The Girl Who Cried Surgery
I'm a Complete Lunatic
Did That Really Just Happen?
Biggest Relief Ever (But I'm Still Crazy)
Before Harper was born, we went to see Dr. Robinson (the pediatric cardiologist) several times for fetal echo cardiograms and to discuss our plan of action once Harper was born. You might recall, that it seemed very clear to both Dustin and I that they would wait until Harper was 6 months old to do surgery, but if she absolutely needed something done early on, they would perform the PA band as an intermediate step to hold her over until her big surgery. This was discussed several times and Dustin and I both came away with this understanding.
Fast forward to the time of Harper's birth and all of a sudden they start talking about the big open heart surgery being done between 8-10 weeks. And we were like, "wait a minute, what about the PA Band that you talked about doing? Wasn't that the plan if Harper needed something immediately?"
And Dr. Robinson said, "PA Band???" (shocked and not understanding). And we said, "yeah, the PA Band that we talked about." And all of a sudden that wasn't even an option and Dustin and I left feeling confused and slightly crazy like we had imagined the whole thing.
At least that time I had a witness.
So we go in yesterday. I wasn't really nervous...I'm kind of back into the "let's deal with this" zone instead of the "feel sorry for myself all the time" zone. Harper's oxygen saturation was 100%, she has gained 5 more ounces since last week, and she's looking good. Dr. Robinson comes in to do the echo cardiogram, does it, and then says, "She looks good. She looks happy." (He's always talking about how happy she looks and I want to say, "yeah,, but what about her heart...that's kind of why we're here").

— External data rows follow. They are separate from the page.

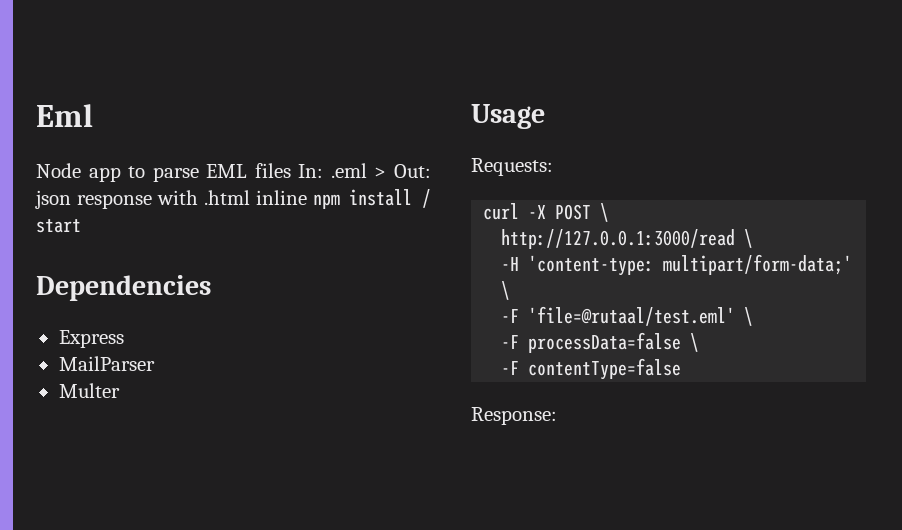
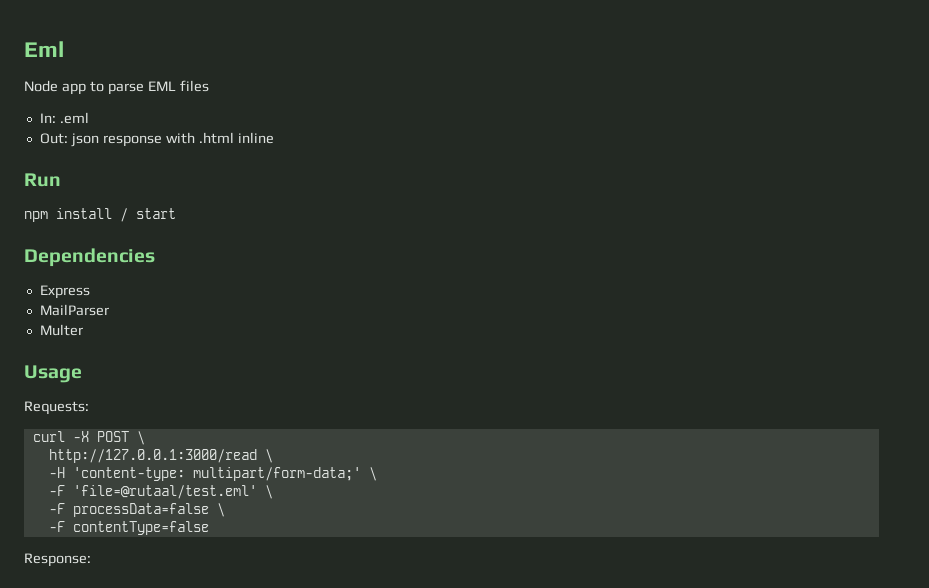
- Node app to parse EML files In: .eml > Out: json response with .html inline npm install / start
+ Node app to parse EML files
+ In: .eml
+ Out: json response with .html inline
+ Run
+ npm install / start

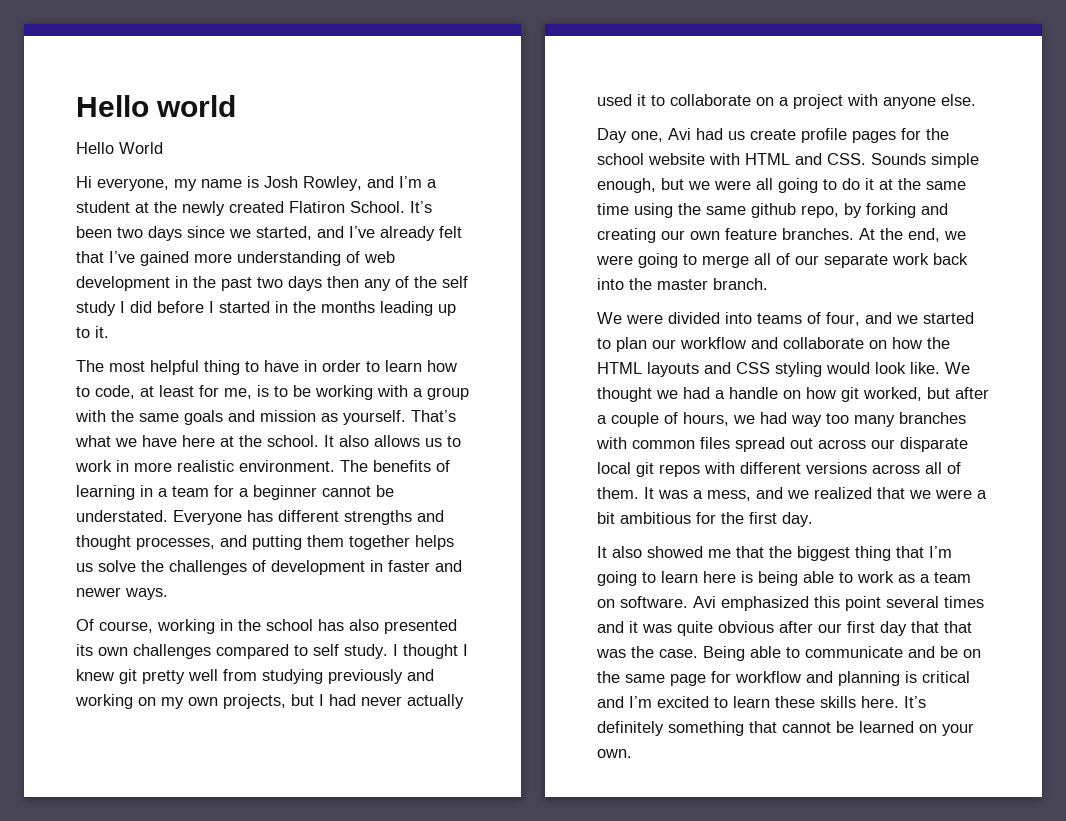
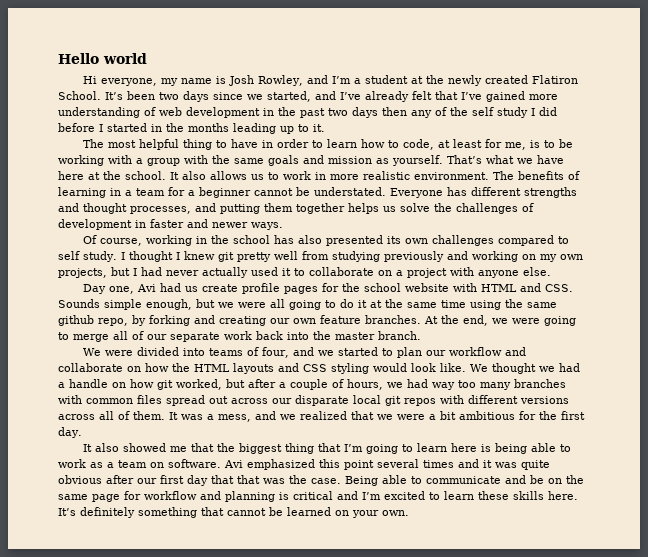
- Hello World

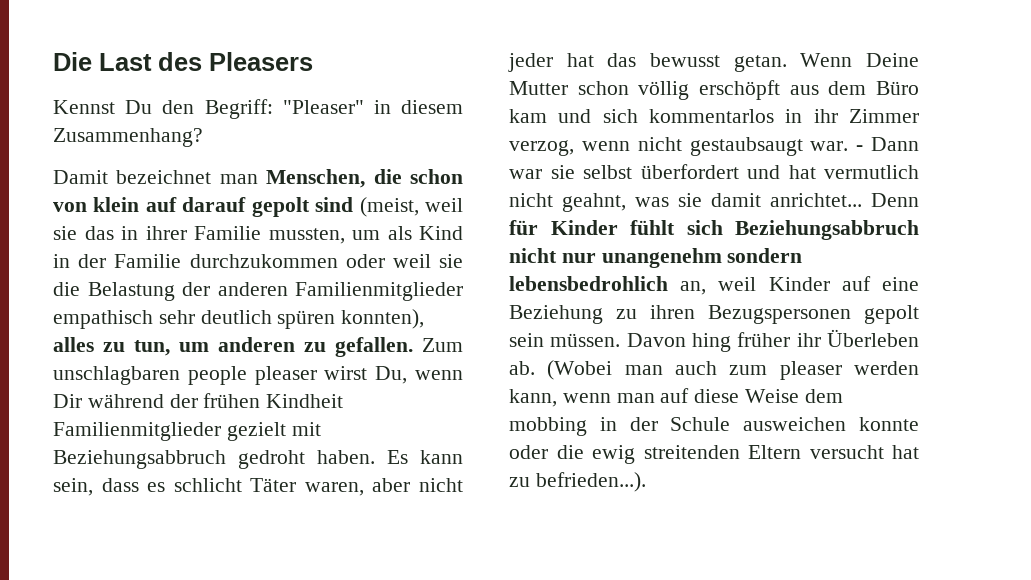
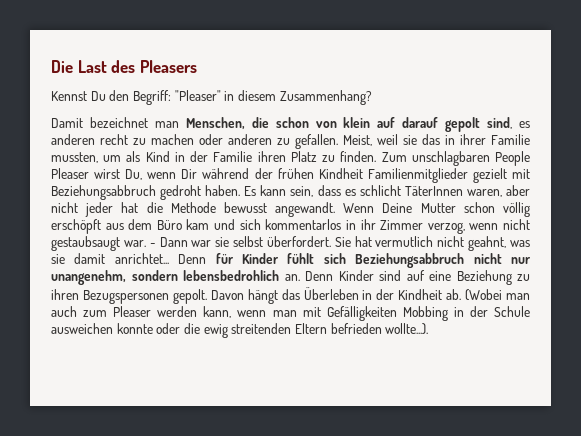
- Damit bezeichnet man Menschen, die schon von klein auf darauf gepolt sind (meist, weil sie das in ihrer Familie mussten, um als Kind in der Familie durchzukommen oder weil sie die Belastung der anderen Familienmitglieder empathisch sehr deutlich spüren konnten), alles zu tun, um anderen zu gefallen. Zum unschlagbaren people pleaser wirst Du, wenn Dir während der frühen Kindheit Familienmitglieder gezielt mit Beziehungsabbruch gedroht haben.
+ Damit bezeichnet man Menschen, die schon von klein auf darauf gepolt sind, es anderen recht zu machen oder anderen zu gefallen. Meist, weil sie das in ihrer Familie mussten, um als Kind in der Familie ihren Platz zu finden. Zum unschlagbaren People Pleaser wirst Du, wenn Dir während der frühen Kindheit Familienmitglieder gezielt mit Beziehungsabbruch gedroht haben.
- Es kann sein, dass es schlicht Täter waren, aber nicht jeder hat das bewusst getan.
+ Es kann sein, dass es schlicht TäterInnen waren, aber nicht jeder hat die Methode bewusst angewandt.
- - Dann war sie selbst überfordert und hat vermutlich nicht geahnt, was sie damit anrichtet...
+ - Dann war sie selbst überfordert. Sie hat vermutlich nicht geahnt, was sie damit anrichtet...
- Denn für Kinder fühlt sich Beziehungsabbruch nicht nur unangenehm sondern lebensbedrohlich an, weil Kinder auf eine Beziehung zu ihren Bezugspersonen gepolt sein müssen. Davon hing früher ihr Überleben ab.
+ Denn für Kinder fühlt sich Beziehungsabbruch nicht nur unangenehm, sondern lebensbedrohlich an. Denn Kinder sind auf eine Beziehung zu ihren Bezugspersonen gepolt. Davon hängt das Überleben in der Kindheit ab.
- (Wobei man auch zum pleaser werden kann, wenn man auf diese Weise dem mobbing in der Schule ausweichen konnte oder die ewig streitenden Eltern versucht hat zu befrieden...).
+ (Wobei man auch zum Pleaser werden kann, wenn man mit Gefälligkeiten Mobbing in der Schule ausweichen konnte oder die ewig streitenden Eltern befrieden wollte...).

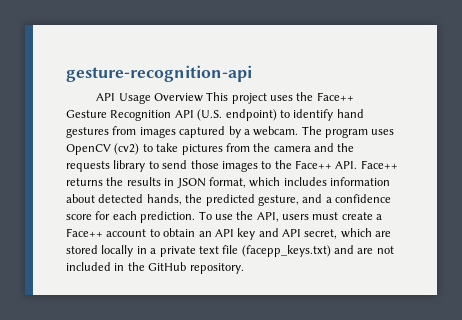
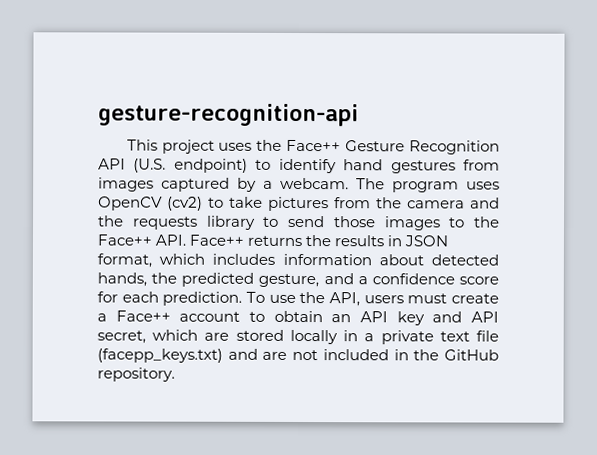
- API Usage Overview This project uses the Face++ Gesture Recognition API (U.S. endpoint) to identify hand gestures from images captured by a webcam.
+ This project uses the Face++ Gesture Recognition API (U.S. endpoint) to identify hand gestures from images captured by a webcam.

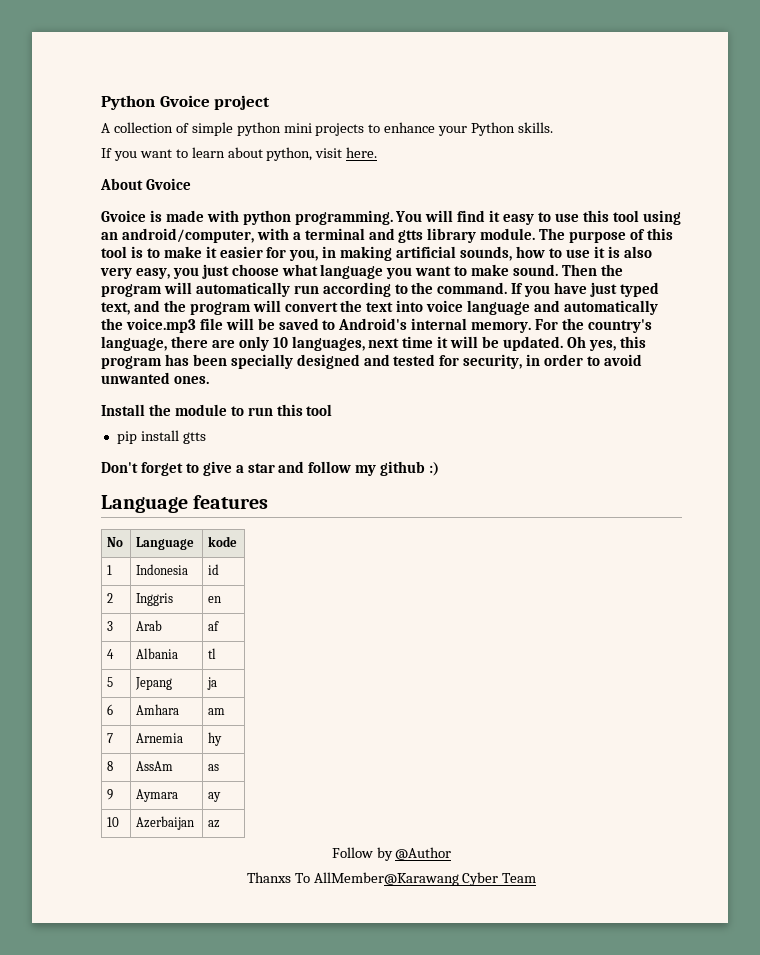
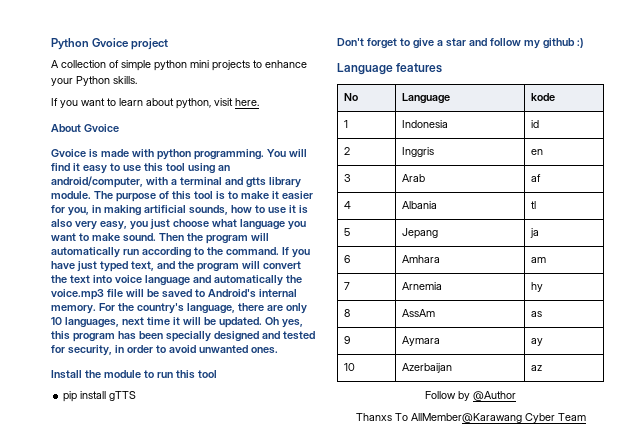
- pip install gtts
+ pip install gTTS

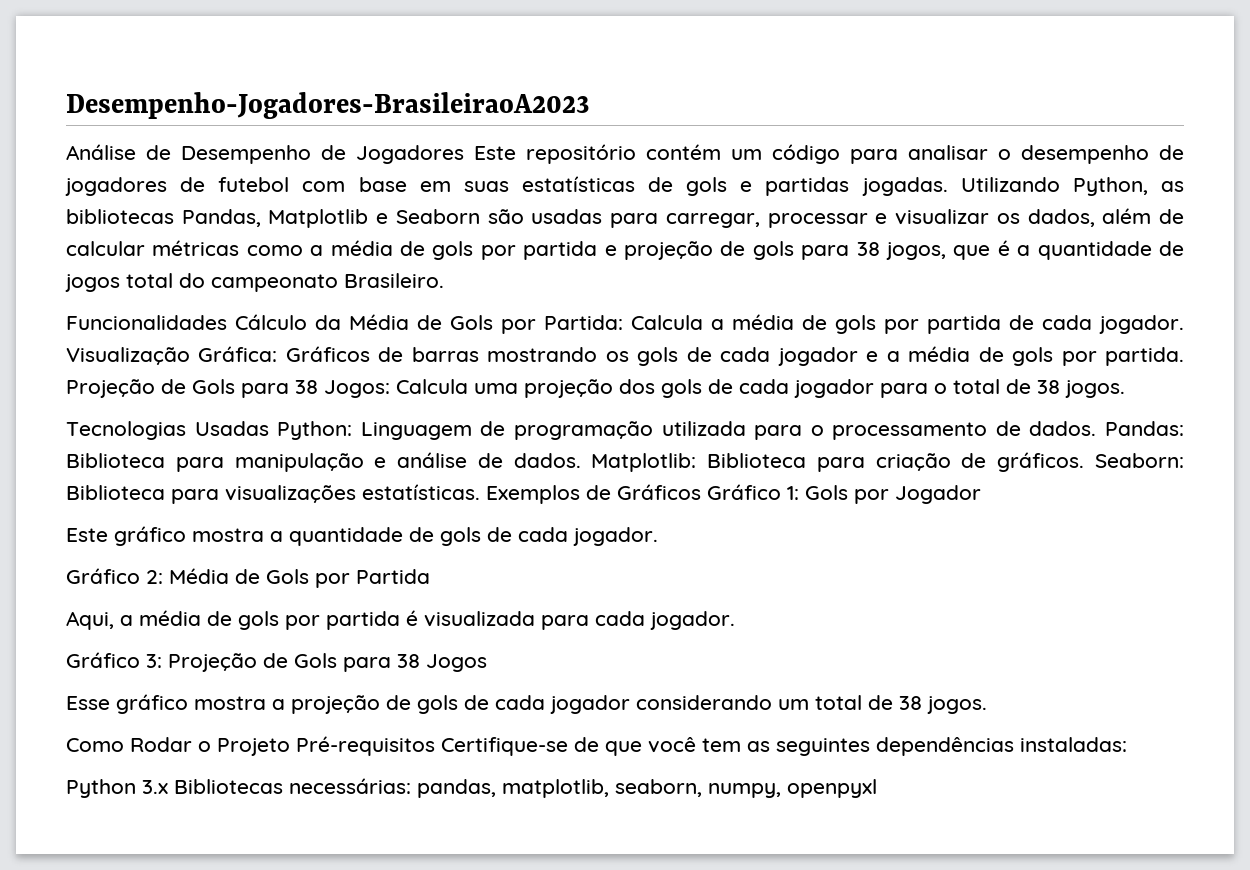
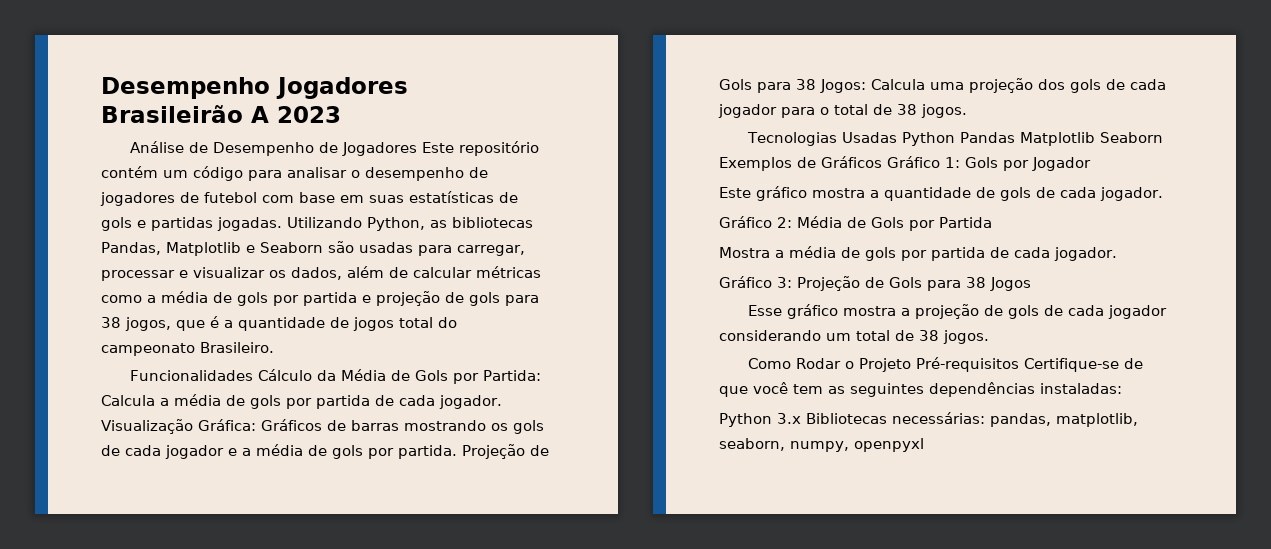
- Desempenho-Jogadores-BrasileiraoA2023
+ Desempenho Jogadores Brasileirão A 2023
- Tecnologias Usadas Python: Linguagem de programação utilizada para o processamento de dados. Pandas: Biblioteca para manipulação e análise de dados. Matplotlib: Biblioteca para criação de gráficos. Seaborn: Biblioteca para visualizações estatísticas. Exemplos de Gráficos Gráfico 1: Gols por Jogador
+ Tecnologias Usadas Python Pandas Matplotlib Seaborn Exemplos de Gráficos Gráfico 1: Gols por Jogador
- Aqui, a média de gols por partida é visualizada para cada jogador.
+ Mostra a média de gols por partida de cada jogador.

And I was like, "So...(not even knowing how to finish a question I hadn't even started) what are you thinking now about surgery?"
And he said, "Surgery?"
I wanted to scream, "Remember, the surgery you told me she would need last time we came? The time I could barely hold myself together to pay my copay and get out the door at which point I fell apart in my car, picturing my baby going through that again? Six long weeks ago...the six weeks that I've been counting down to come back and check on her? The nights I've cried myself to sleep? The whole conversation about me taking her home and loving her and letting you worry about her heart?"
But I didn't. I just kind of stood there...speechless....feeling like a complete lunatic. I was so confused, trying to make sense of it in my mind. Had I dreamed the whole thing?
And then it hit me....as much as I feel like a lunatic and whatever alternate universe we were in last visit...he is telling me that Harper won't have to have another surgery. (He did leave a small window of possibility open, but made it seem very unlikely). And as crazy and embarrassed and confused as I feel, so very much more, I feel grateful and relieved.
All I can figure is...whatever it is that he saw last time, whatever had him so concerned...he didn't see it this time. And that...is a God thing.
Now I know what you're thinking, "there goes that Amy Grigsby trying to get attention again, blowing things out of proportion." Which is why I wish so very, very badly that someone would have been with me last time. I keep telling Dustin, "Dustin, I promise..." and he just says, "Amy, I totally believe you." Because let's be honest, he doesn't have much of a choice, for regardless of what he really believes, he is required to take my side. For five months now, I have had three children under the age of three and more stress than I was made to endure....I DON'T NEED HELP FEELING CRAZY!
Whatev. I'm okay with being a complete lunatic if it means sweet Popper doesn't have to go through heart surgery again. I'm elated, I'm relieved, and I'm praising God for whatever it is He did to Harper's heart.
Side note: there are some developmental things that Dr. Robinson is concerned about. More than likely, they are related to the heart surgery, but he definitely wants to make sure in the off chance that it is an independent issue, so Harper is scheduled for an MRI the first week in October. I thought it was something we could just skip across the street to the hospital for like an x-ray or blood work, but it turns out she has to be admitted and not eat for 6 hours and all that mess...you'd think I wouldn't still be so naive about medical things.
Side Side Note: So, our eccentric doctor's ways have raised some concerns about if Harper is really in the best hands or not. As crazy as I feel at times, I have nothing but complete confidence in Dr. Robinson. As much bitterness as I have for anyone that makes me feel so incredibly nutso, I have so much more love and respect for him and there hasn't been a single minute that I've questioned his abilities. I have to remember that Harper isn't his only patient....that he's seen hundreds of kids since our last visit....and that he can only base his decisions and outlook each time on what he sees at the time. I don't think he misdiagnosed her last time. I don't think he was wrong or confused. I think that a lot of people have been praying for Harper and now we are able to see very clearly our answered prayers.
No pictures this time because I can't find the blasted camera anywhere. If you saw my house you'd understand. I could lose an elephant in here right now.
Go ahead...leave me lots of comments telling me how dilusional I am. I can take it.